TASK REQUIREMENTS: Set down each entry exactly as given; pictures should not appear in the copy.

DATA SUPPLIED:
- - -

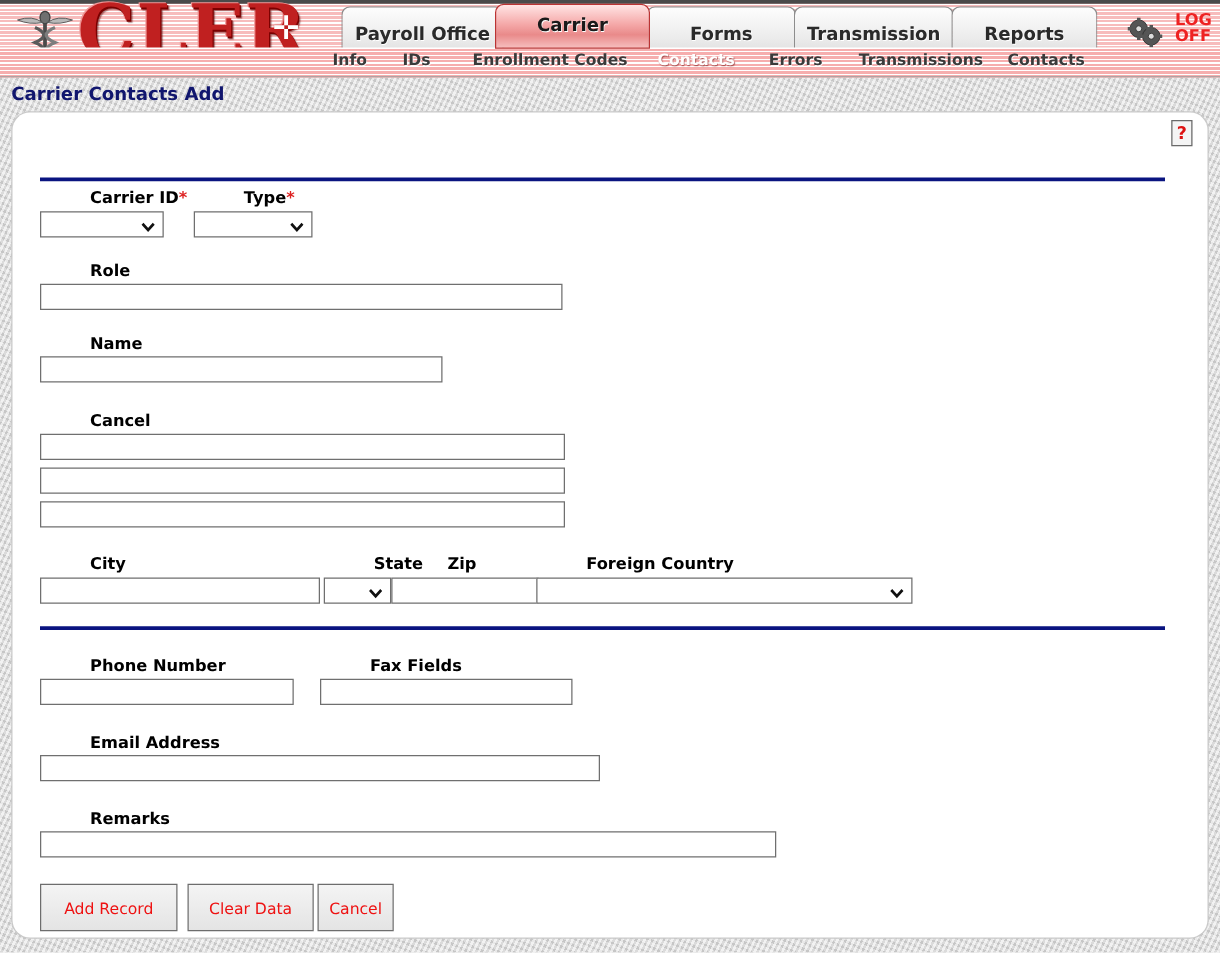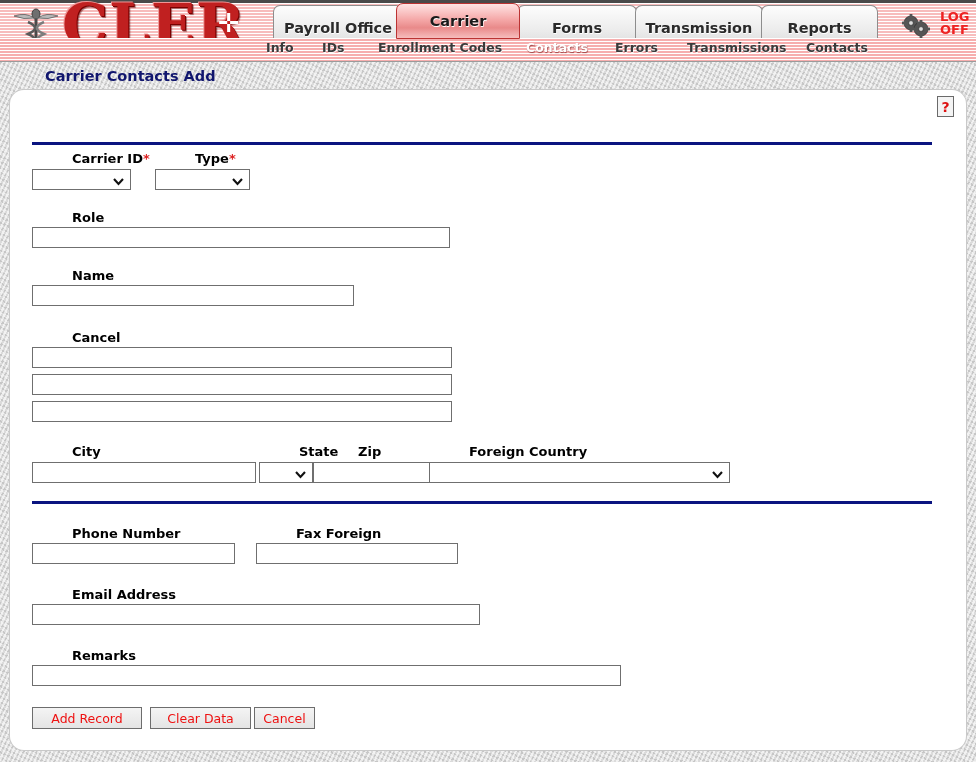--- a/index.html
+++ b/index.html
@@ -124,7 +124,7 @@
   }
   #page-title {
     position: absolute; left: 9px; top: 5px;
-    font-size: 14.5px; font-weight: 700; color: #11166e; padding-left: 36px;
+    font-size: 14.5px; font-weight: 700; color: #11166e;
   }
 
   

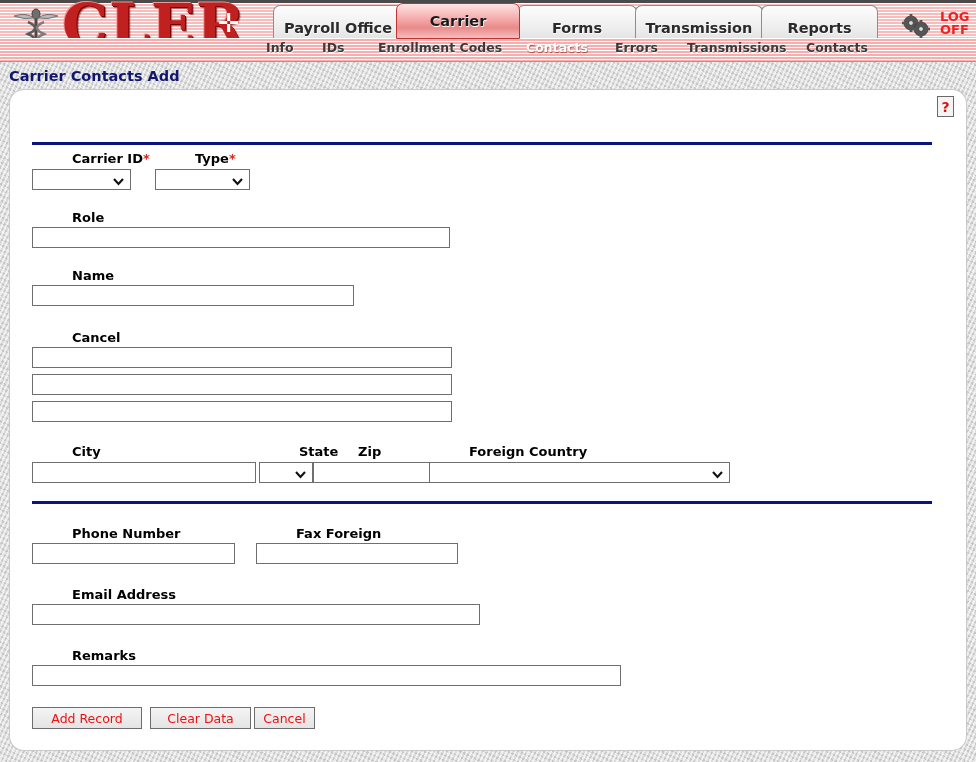--- a/index.html
+++ b/index.html
@@ -340,7 +340,7 @@
   <div class="flabel" style="left:22px; top:436px">Phone Number</div>
   <input class="tbox" style="left: 22px; top: 453px; width: 203px;" value="">
 
-  <div class="flabel" style="left:246px; top:436px">Fax Foreign</div>
+  <div class="flabel" style="left:246px; top:436px">Fax Fields</div>
   <input class="tbox" style="left: 246px; top: 453px; width: 202px;" value="">
 
   <div class="flabel" style="left:22px; top:497px">Email Address</div>

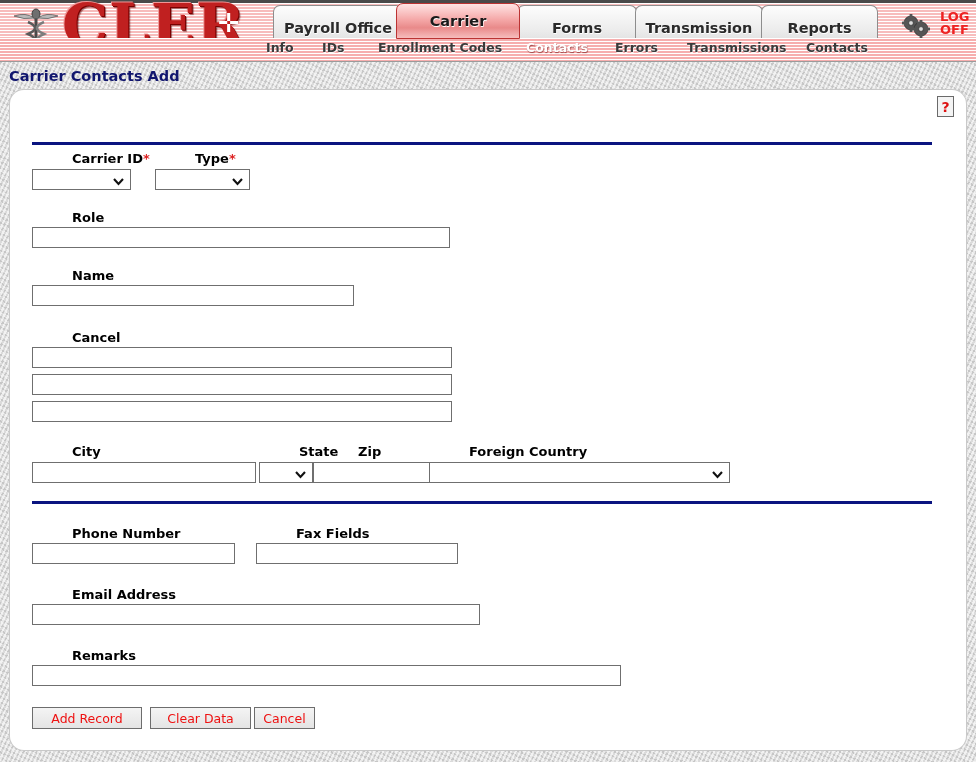--- a/index.html
+++ b/index.html
@@ -191,7 +191,7 @@
 
   .btn {
     position: absolute;
-    height: 22px;
+    height: 38px;
     border: 1px solid #6d6d6d;
     background: linear-gradient(180deg, #f4f4f4 0%, #e4e4e4 100%);
     color: #ee1111;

- - -

YOUR SOLUTION:
--- a/index.html
+++ b/index.html
@@ -124,7 +124,7 @@
   }
   #page-title {
     position: absolute; left: 9px; top: 5px;
-    font-size: 14.5px; font-weight: 700; color: #11166e; padding-left: 36px;
+    font-size: 14.5px; font-weight: 700; color: #11166e;
   }
 
   

--- a/index.html
+++ b/index.html
@@ -340,7 +340,7 @@
   <div class="flabel" style="left:22px; top:436px">Phone Number</div>
   <input class="tbox" style="left: 22px; top: 453px; width: 203px;" value="">
 
-  <div class="flabel" style="left:246px; top:436px">Fax Foreign</div>
+  <div class="flabel" style="left:246px; top:436px">Fax Fields</div>
   <input class="tbox" style="left: 246px; top: 453px; width: 202px;" value="">
 
   <div class="flabel" style="left:22px; top:497px">Email Address</div>

--- a/index.html
+++ b/index.html
@@ -191,7 +191,7 @@
 
   .btn {
     position: absolute;
-    height: 22px;
+    height: 38px;
     border: 1px solid #6d6d6d;
     background: linear-gradient(180deg, #f4f4f4 0%, #e4e4e4 100%);
     color: #ee1111;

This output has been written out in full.